Time and again, away from patients, we also have to do some cleaning, especially in the kitchen or conference room after meals are served.
By afternoon around 1 pm, a new set of nurses come to take over from the morning shift. We do have another review round with a new plan and task allocation depending on what new tasks need to be done. Around this time, many patients would have had their surgeries at the operating room and would have successfully been cleared to return to station care from the intermediary care unit. We would attend to these patients alongside senior nurses. We would check their vital signs- blood pressure, temperatures, blood sugar levels, and urine Production and receive feedback on their pain perception levels.
All these measurements need to be thoroughly documented and recorded. Various prescriptions and recommendations from the doctor on duty must also be administered.

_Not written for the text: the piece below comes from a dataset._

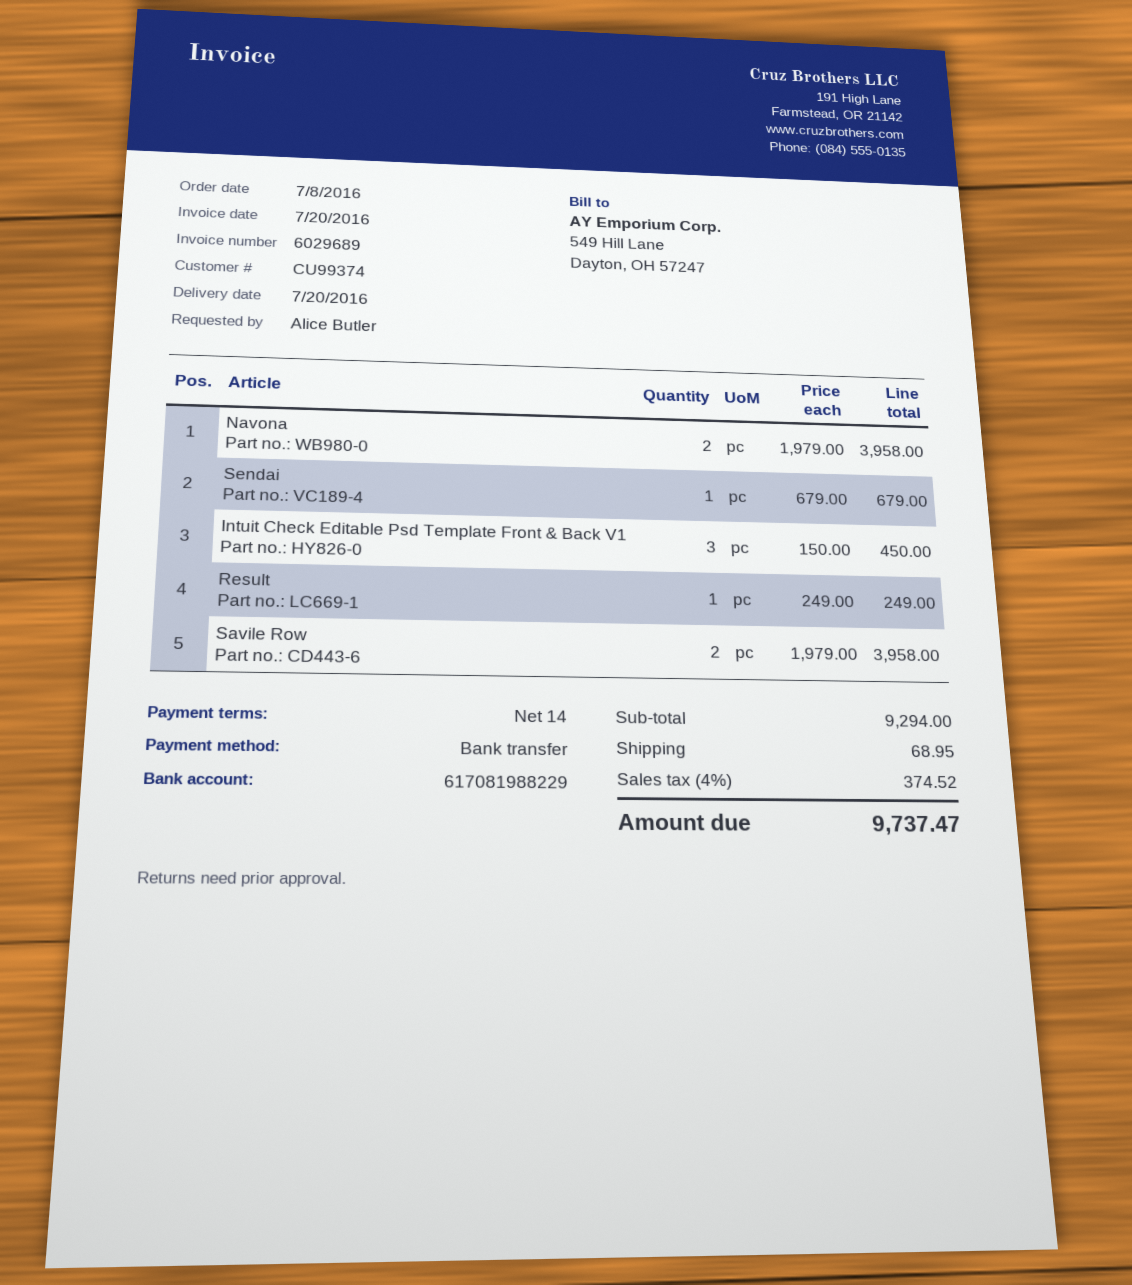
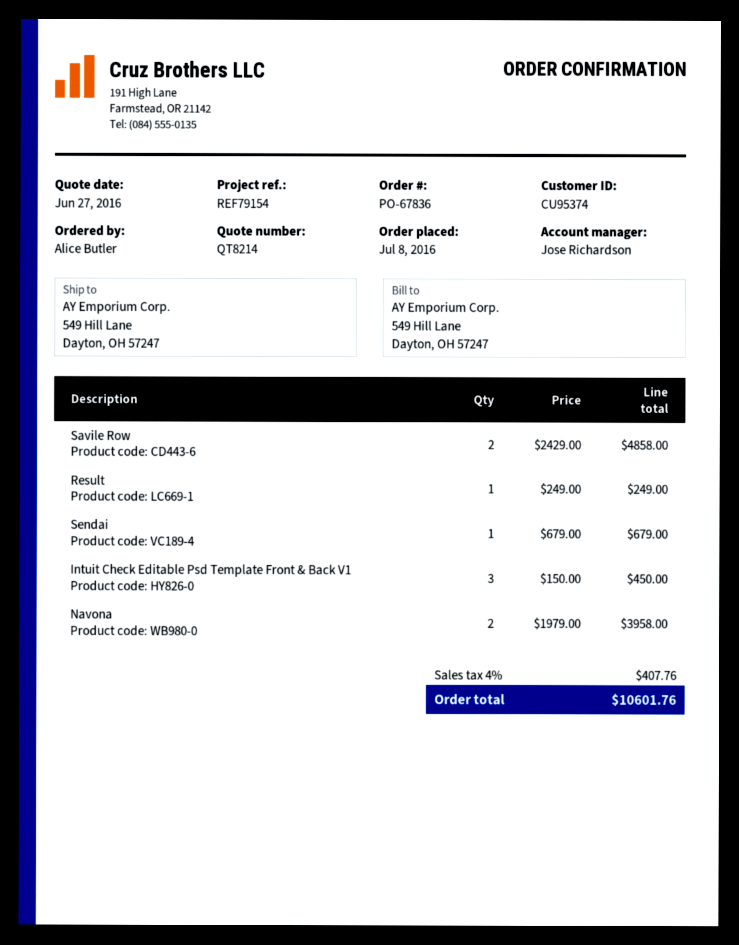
customer number: CU99374 -> CU95374
Savile Row: 2 x 1979.00 = 3958.00 -> 2 x 2429.00 = 4858.00
shipping: 68.95 -> none
tax: 4% = 374.52 -> 4% = 407.76
total: 9737.47 -> 10601.76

By the end of my shift, around 2 pm, I would have taken care of several patients and performed several tasks. I am often exhausted but delighted to be heading home to rest, get other personal and private issues taken care of, and connect with friends.
Nursing and patient care is a profession that brings out humanity and compassion for the sick and helpless. It is indeed self-fulfilling in its service and sacrifices.
I am almost always tired each day when I get home, but the joy and satisfaction I get from knowing I made a difference in someone’s life leaves me upbeat and motivated to come to the hospital the next day.
I am almost approaching the end of my three months of training and am more than elated and empowered with a new perspective of life and a stronger resolve to serve and care for the sick. When I think about the lady who felt so happy being listened to because she had not had a real conversation with someone since she lost her husband a long time ago, it makes me feel grateful and humbled at the same time. That all imagining I am merely a junior caretaker still doing my practical training being able to deeply touch and make a tremendous positive impact in the life of someone suffering in silence. Memories of the young girl in severe pain excited and finding my curly hair just like hers make me appreciate that even in sickness, one could still have humor just as well as find something in common. The patients in despair with cancer not only make me value early check-ups and better self-care, such as despising drugs and cigarettes, but they also make me value good health and appreciate every moment in life.
To conclude, I have come to understand and learn that a nurse is a health worker, a source of compassion and love, one who sacrifices their time for the well-being of others, a listener, an adviser, and most importantly, a genuine and caring friend!